# Neural Networks: A closer look at the ReLU activation Function

Activation functions play a fundamental role in neural networks by introducing non-linearity to the model. They serve as decision-making tools, determining whether a neuron should be activated or not based on the input it receives. This non-linear transformation is crucial for enabling neural networks to learn complex patterns and relationships within data, ultimately enhancing their predictive power and performance.
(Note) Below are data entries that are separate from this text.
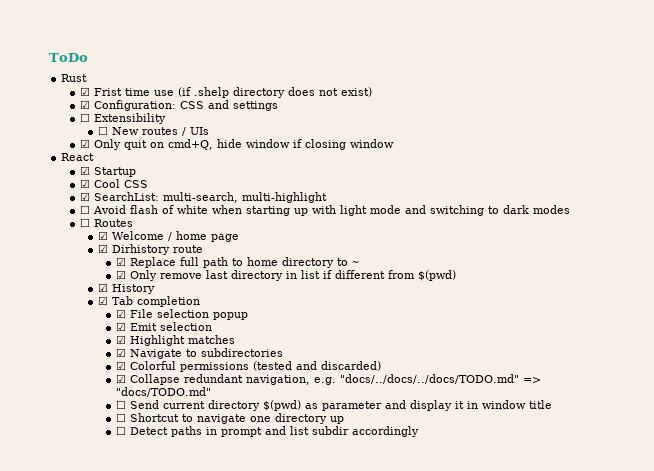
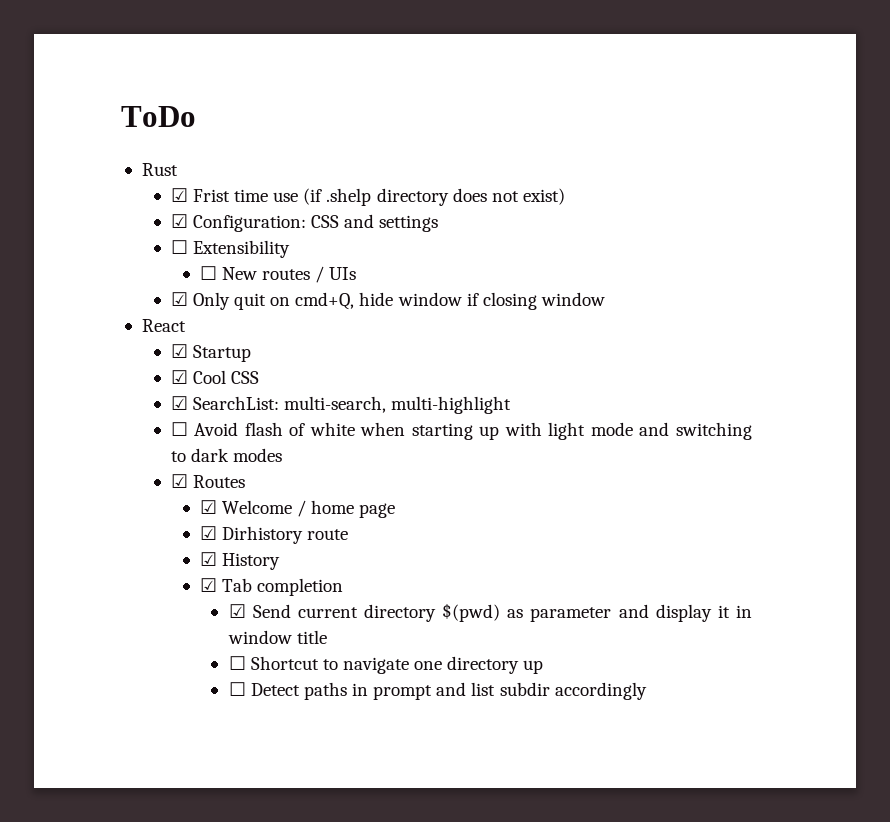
- ☐ Routes
+ ☑ Routes
- ☑ Replace full path to home directory to ~
- ☑ Only remove last directory in list if different from $(pwd)
- ☑ File selection popup
- ☑ Emit selection
- ☑ Highlight matches
- ☑ Navigate to subdirectories
- ☑ Colorful permissions (tested and discarded)
- ☑ Collapse redundant navigation, e.g. "docs/../docs/../docs/TODO.md" => "docs/TODO.md"
- ☐ Send current directory $(pwd) as parameter and display it in window title
+ ☑ Send current directory $(pwd) as parameter and display it in window title

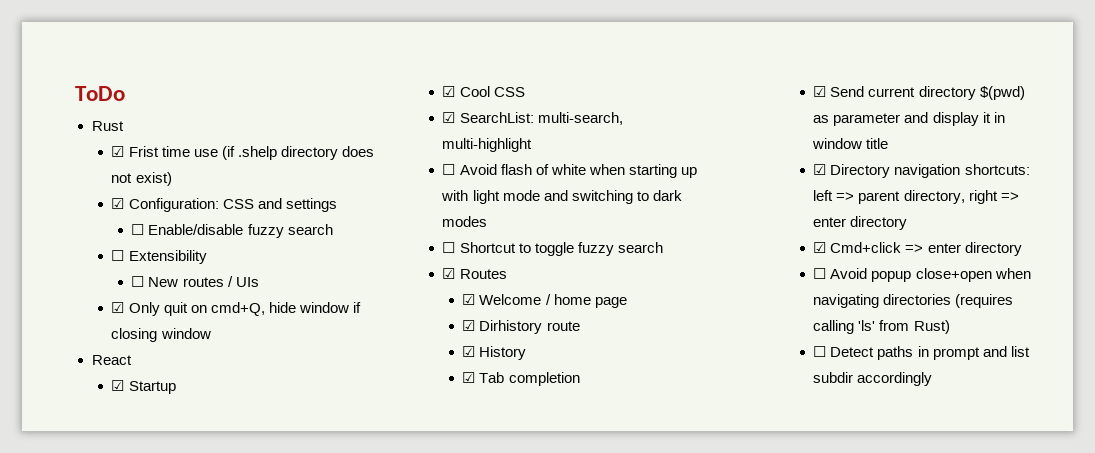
+ ☐ Enable/disable fuzzy search
+ ☐ Shortcut to toggle fuzzy search
- ☐ Shortcut to navigate one directory up
+ ☑ Directory navigation shortcuts: left => parent directory, right => enter directory
+ ☑ Cmd+click => enter directory
+ ☐ Avoid popup close+open when navigating directories (requires calling 'ls' from Rust)

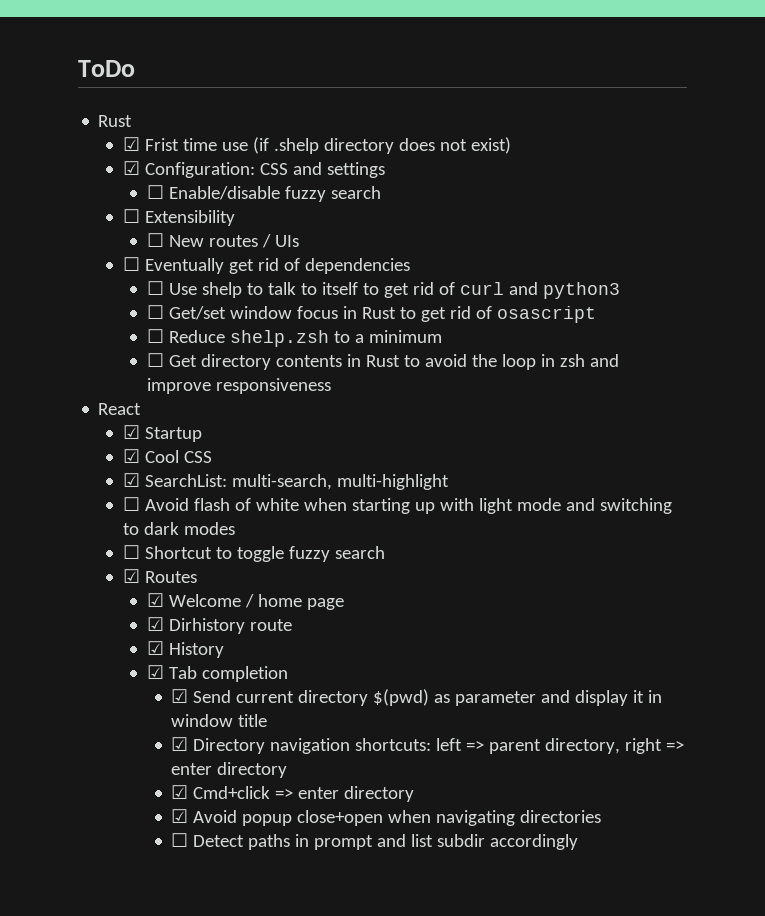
- ☑ Only quit on cmd+Q, hide window if closing window
+ ☐ Eventually get rid of dependencies
+ ☐ Use shelp to talk to itself to get rid of curl and python3
+ ☐ Get/set window focus in Rust to get rid of osascript
+ ☐ Reduce shelp.zsh to a minimum
+ ☐ Get directory contents in Rust to avoid the loop in zsh and improve responsiveness
- ☐ Avoid popup close+open when navigating directories (requires calling 'ls' from Rust)
+ ☑ Avoid popup close+open when navigating directories

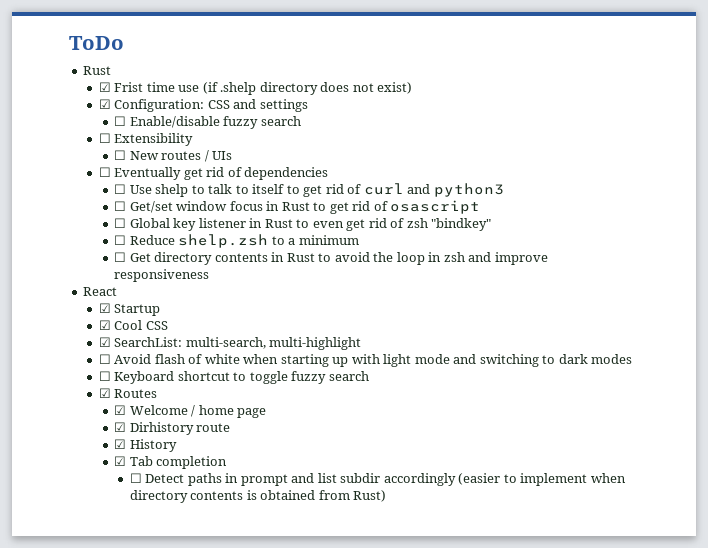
+ ☐ Global key listener in Rust to even get rid of zsh "bindkey"
- ☐ Shortcut to toggle fuzzy search
+ ☐ Keyboard shortcut to toggle fuzzy search
- ☑ Send current directory $(pwd) as parameter and display it in window title
- ☑ Directory navigation shortcuts: left => parent directory, right => enter directory
- ☑ Cmd+click => enter directory
- ☑ Avoid popup close+open when navigating directories
- ☐ Detect paths in prompt and list subdir accordingly
+ ☐ Detect paths in prompt and list subdir accordingly (easier to implement when directory contents is obtained from Rust)

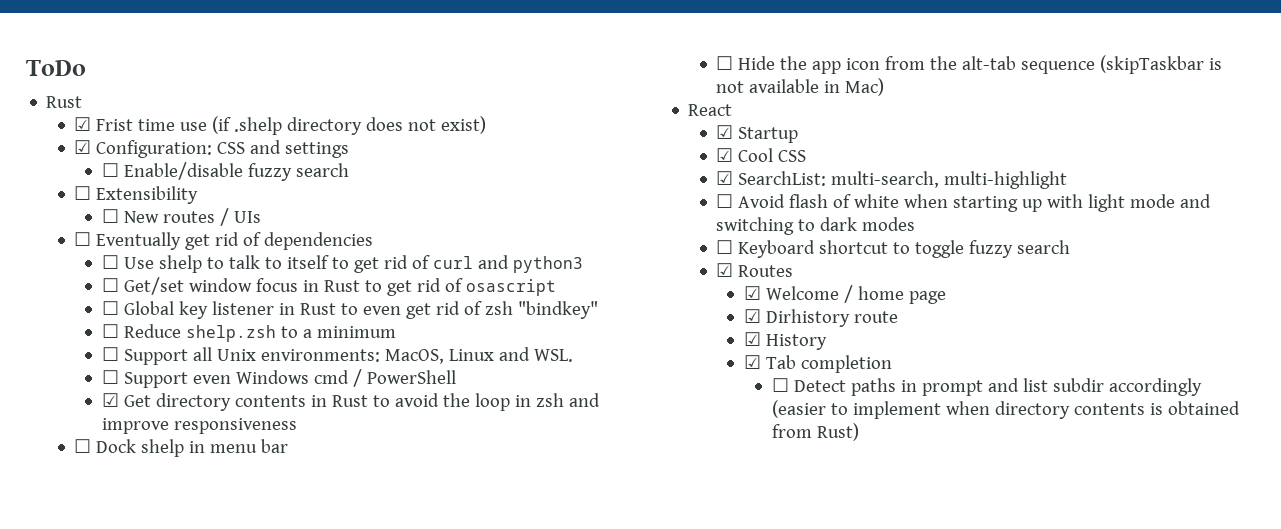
- ☐ Get directory contents in Rust to avoid the loop in zsh and improve responsiveness
+ ☐ Support all Unix environments: MacOS, Linux and WSL.
+ ☐ Support even Windows cmd / PowerShell
+ ☑ Get directory contents in Rust to avoid the loop in zsh and improve responsiveness
+ ☐ Dock shelp in menu bar
+ ☐ Hide the app icon from the alt-tab sequence (skipTaskbar is not available in Mac)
The introduction of non-linearity through activation functions is crucial for enabling neural networks to model complex, non-linear relationships in data. Without non-linear activation functions, neural networks would be limited to representing linear transformations of the input data, severely restricting their expressive power and ability to capture real-world phenomena. By introducing non-linearity, activation functions enable neural networks to approximate highly non-linear functions, making them powerful tools for tasks such as image recognition, natural language processing, and predictive analytics.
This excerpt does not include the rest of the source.